Manitoba has recorded 366 confirmed and probable COVID-19 cases to date — a lower rate than most other provinces. Seven people have died and 41 cases remained active Tuesday.
The province had dropped to one active case on July 13, but has seen an outbreak on a few Hutterite colonies in recent days and a couple of positive tests among international travellers.
The Opposition New Democrats said the government should hire more nurses and child-care workers as more businesses open up, and also consider a greater focus on masks.
“The province should start encouraging Manitobans (to) wear masks as a reasonable tradeoff to keep families safe as additional reopening measures are implemented,” NDP Leader Wab Kinew said in a written statement.
Liberal Leader Dougald Lamont criticized the loosening of interprovincial travel rules.
“The Premier seems to think that Manitoba is somehow immune from COVID-19. We have not beaten it. We have only kept it at bay,” Lamont said.
–With files from The Canadian Press
Questions about COVID-19? Here are some things you need to know:
Symptoms can include fever, cough and difficulty breathing — very similar to a cold or flu. Some people can develop a more severe illness. People most at risk of this include older adults and people with severe chronic medical conditions like heart, lung or kidney disease.
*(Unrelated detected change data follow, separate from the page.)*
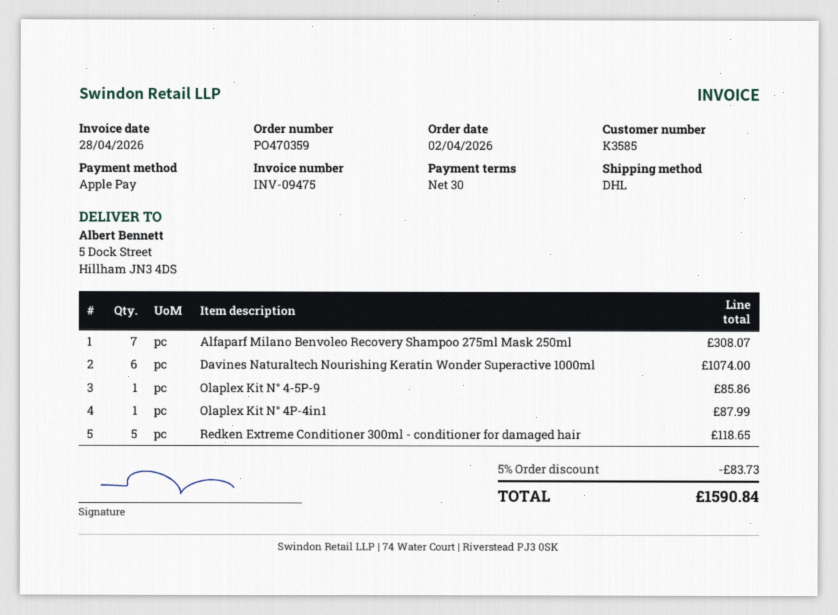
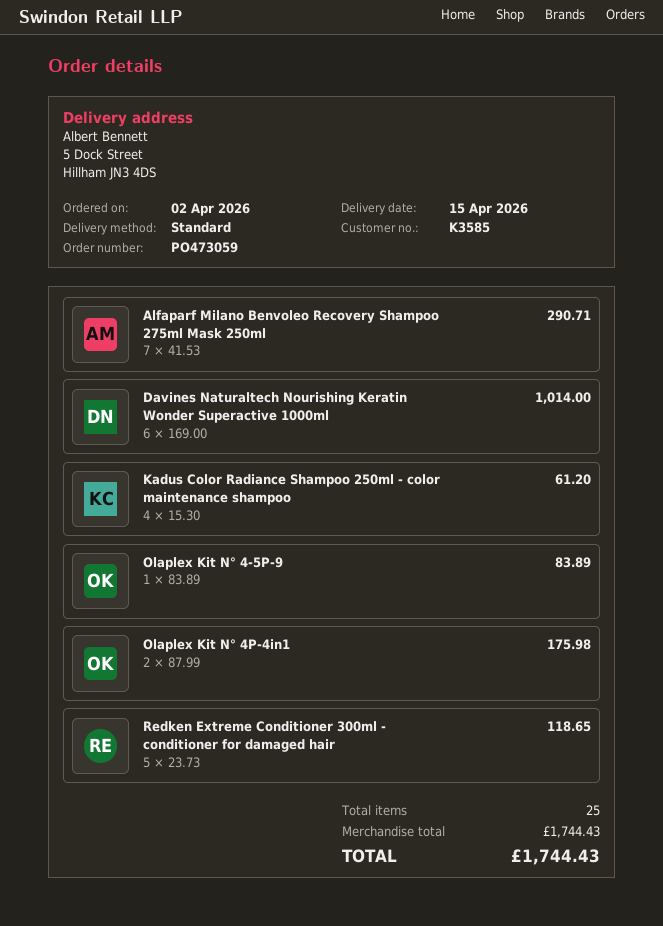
order number: PO470359 -> PO473059
shipping method: DHL -> standard
Alfaparf Milano Benvoleo Recovery Shampoo 275ml Mask 250ml: 7 for 308.07 -> 7 for 290.71
Davines Naturaltech Nourishing Keratin Wonder Superactive 1000ml: 6 for 1074.00 -> 6 for 1014.00
Olaplex Kit N° 4-5P-9: 1 for 85.86 -> 1 for 83.89
Olaplex Kit N° 4P-4in1: 1 for 87.99 -> 2 for 175.98
Kadus Color Radiance Shampoo 250ml - color maintenance shampoo: none -> 4 for 61.20
discount: 5% = 83.73 -> none
total: 1590.84 -> 1744.43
If you develop symptoms, contact public health authorities.
To prevent the virus from spreading, experts recommend frequent handwashing and coughing into your sleeve. They also recommend minimizing contact with others, staying home as much as possible and maintaining a distance of two metres from other people if you go out. In situations where you can’t keep a safe distance from others, public health officials recommend the use of a non-medical face mask or covering to prevent spreading the respiratory droplets that can carry the virus. In some provinces and municipalities across the country, masks or face coverings are now mandatory in indoor public spaces.